EXERCISE ▸
Transcribe the material verbatim, starting at its first line and stopping once the line containing "0 1px; position:relative;" has been given; no picture should appear.

[INPUT Boundary: Start]

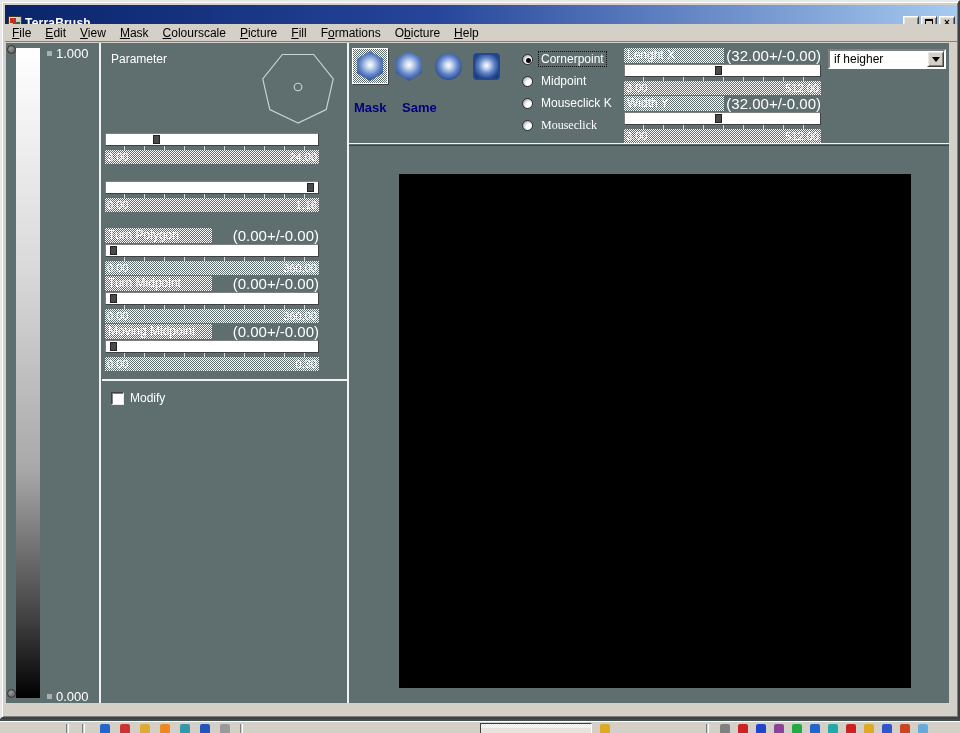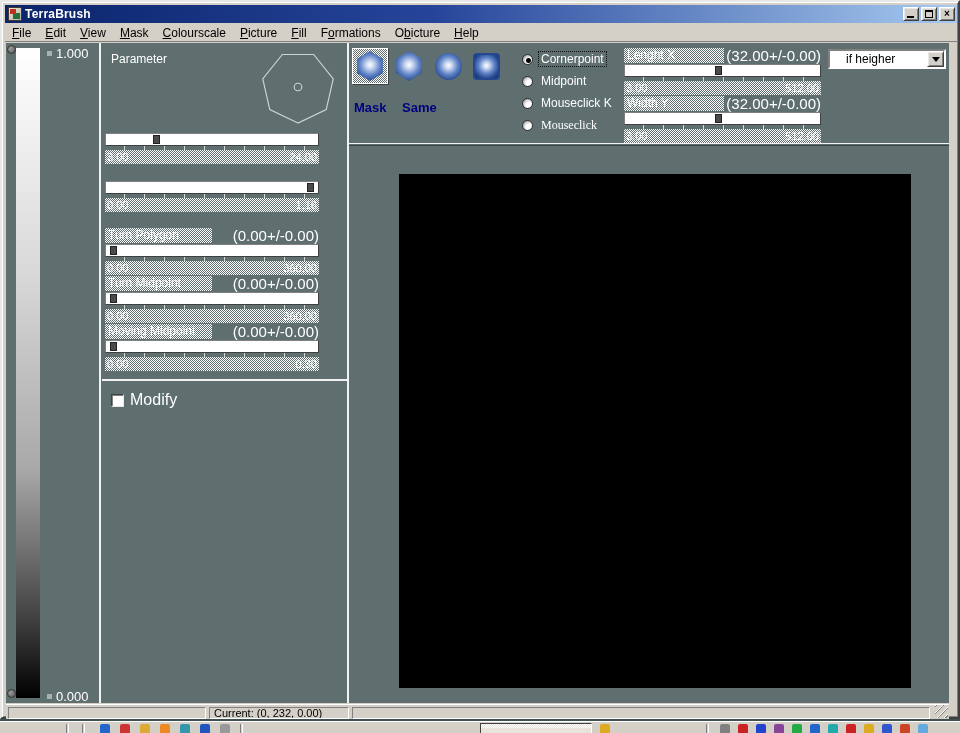--- a/index.html
+++ b/index.html
@@ -9,21 +9,21 @@
   #screen { position:absolute; left:0; top:0; width:960px; height:733px; }
 
   
   .window { position:absolute; left:0; top:0; width:960px; height:719px;
     background:#d4d0c8;
     border:2px solid; border-color:#e8e8e8 #404040 #404040 #e8e8e8;
     box-shadow: inset 1px 1px 0 #fff, inset -1px -1px 0 #808080; }
 
   .titlebar { position:absolute; left:3px; top:3px; width:952px; height:18px;
     background:linear-gradient(90deg,#0a246a 0%,#26459a 45%,#a6caf0 100%);
-    display:flex; align-items:center; padding:0 2px; }
+    display:flex; align-items:center; padding:18px 2px; }
   .app-icon { width:14px; height:14px; margin:0 3px 0 1px; position:relative;
     background:linear-gradient(135deg,#e8e4da 0%,#b8b0a0 100%); border:1px solid #403830; }
   .app-icon::after { content:""; position:absolute; left:1px; top:1px; width:6px; height:5px; background:#c03020; }
   .app-icon::before { content:""; position:absolute; right:1px; bottom:1px; width:7px; height:6px; background:#207040; }
   .title-text { color:#fff; font-weight:bold; font-size:12px; letter-spacing:0.2px; }
   .win-btns { margin-left:auto; display:flex; gap:2px; }
   .win-btn { width:16px; height:14px; background:#d4d0c8;
     border:1px solid; border-color:#fff #404040 #404040 #fff;
     box-shadow: inset 1px 1px 0 #e8e8e8, inset -1px -1px 0 #808080;
     position:relative; font-size:10px; font-weight:bold; text-align:center; line-height:12px; color:#000; }
@@ -67,21 +67,21 @@
 
   .dither {
     background-image:conic-gradient(#fff 0 25%, transparent 0 50%, #fff 0 75%, transparent 0);
     background-size:2px 2px; }
 
   .hdiv { position:absolute; height:2px; background:#f2f2f2; }
 
   .checkbox-row { position:absolute; display:flex; align-items:center; gap:6px; }
   .checkbox { width:13px; height:13px; background:#fff;
     border:1px solid; border-color:#404040 #e8e8e8 #e8e8e8 #404040; box-shadow:inset 1px 1px 0 #808080; }
-  .checkbox-label { color:#fff; font-size:16px; }
+  .checkbox-label { color:#fff; font-size:12px; }
 
   
   .brush-btn { position:absolute; }
   .brush-btn.selected { border:1px solid #fff; box-shadow:1px 1px 0 #404040; }
   .shape-fill { width:100%; height:100%;
     background:radial-gradient(circle at 50% 46%, #ffffff 0%, #cfdcf2 16%, #6285c8 46%, #24478f 76%, #16305e 100%); }
   .hex { clip-path:polygon(50% 0%, 93% 26%, 93% 74%, 50% 100%, 7% 74%, 7% 26%); }
   .circle { border-radius:50%; }
   .square { border-radius:4px; border:2px solid #24478f; }
   .tb-link { position:absolute; color:#000080; font-size:13px; font-weight:bold; }
@@ -89,21 +89,21 @@
   
   .radio-row { position:absolute; display:flex; align-items:center; gap:6px; height:14px; }
   .radio { width:11px; height:11px; border-radius:50%; border:1px solid #303030;
     background:radial-gradient(circle at 68% 68%, #ffffff 0 35%, #d0d0d0 60%, #808080 100%); position:relative; }
   .radio .dot { position:absolute; left:3px; top:3px; width:5px; height:5px; border-radius:50%; background:#000; }
   .radio-label { color:#fff; font-size:12px; padding:0 2px; }
   .radio-row.focused .radio-label { outline:1px dotted #101010; }
 
   
   .dropdown { position:absolute; height:20px; background:#fff; display:flex; align-items:center;
-    border:2px solid; border-color:#808080 #fff #fff #808080;padding-left:12px; }
+    border:2px solid; border-color:#808080 #fff #fff #808080; }
   .dd-text { flex:1; font-size:12px; color:#000; padding-left:4px; }
   .dd-btn { width:17px; height:16px; background:#d4d0c8; margin-right:0;
     border:1px solid; border-color:#fff #404040 #404040 #fff; box-shadow:inset 1px 1px 0 #e8e8e8, inset -1px -1px 0 #808080;
     display:flex; align-items:center; justify-content:center; }
   .dd-arrow { width:0; height:0; border:4px solid transparent; border-top:5px solid #000; margin-top:4px; }
 
   .tb-hline-w { position:absolute; left:343px; top:100px; right:0; height:1px; background:#f2f2f2; }
   .tb-hline-d { position:absolute; left:343px; top:102px; right:0; height:1px; background:#3a4444; }
 
   .canvas-black { position:absolute; left:393px; top:131px; width:512px; height:514px; background:#000; }
@@ -328,26 +328,20 @@
             <span class="dd-arrow"></span>
           </span>
       </div>
 
       <div class="tb-hline-w"></div>
       <div class="tb-hline-d"></div>
 
       <div class="canvas-black"></div>
     </div>
 
-    <div class="statusbar">
-      <div class="sb-panel" style="left:2px; width:198px;"></div>
-      <div class="sb-panel" style="left:203px; width:140px;">Current: (0, 232, 0.00)</div>
-      <div class="sb-panel" style="left:346px; width:578px;"></div>
-      <div class="grip"></div>
-    </div>
   </div>
 
   <div class="taskbar">
     <span class="tk-sep" style="left:66px;"></span>
     <span class="tk-sep" style="left:82px;"></span>
     <span class="tk-icon" style="left: 100px; background: rgb(34, 102, 204);"></span>
     <span class="tk-icon" style="left: 120px; background: rgb(204, 51, 51);"></span>
     <span class="tk-icon" style="left: 140px; background: rgb(221, 170, 51);"></span>
     <span class="tk-icon" style="left: 160px; background: rgb(238, 136, 34);"></span>
     <span class="tk-icon" style="left: 180px; background: rgb(51, 153, 170);"></span>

[INPUT Boundary: End]

ANSWER TO THE PROBLEM ▸
--- a/index.html
+++ b/index.html
@@ -9,21 +9,21 @@
   #screen { position:absolute; left:0; top:0; width:960px; height:733px; }
 
   
   .window { position:absolute; left:0; top:0; width:960px; height:719px;
     background:#d4d0c8;
     border:2px solid; border-color:#e8e8e8 #404040 #404040 #e8e8e8;
     box-shadow: inset 1px 1px 0 #fff, inset -1px -1px 0 #808080; }
 
   .titlebar { position:absolute; left:3px; top:3px; width:952px; height:18px;
     background:linear-gradient(90deg,#0a246a 0%,#26459a 45%,#a6caf0 100%);
-    display:flex; align-items:center; padding:0 2px; }
+    display:flex; align-items:center; padding:18px 2px; }
   .app-icon { width:14px; height:14px; margin:0 3px 0 1px; position:relative;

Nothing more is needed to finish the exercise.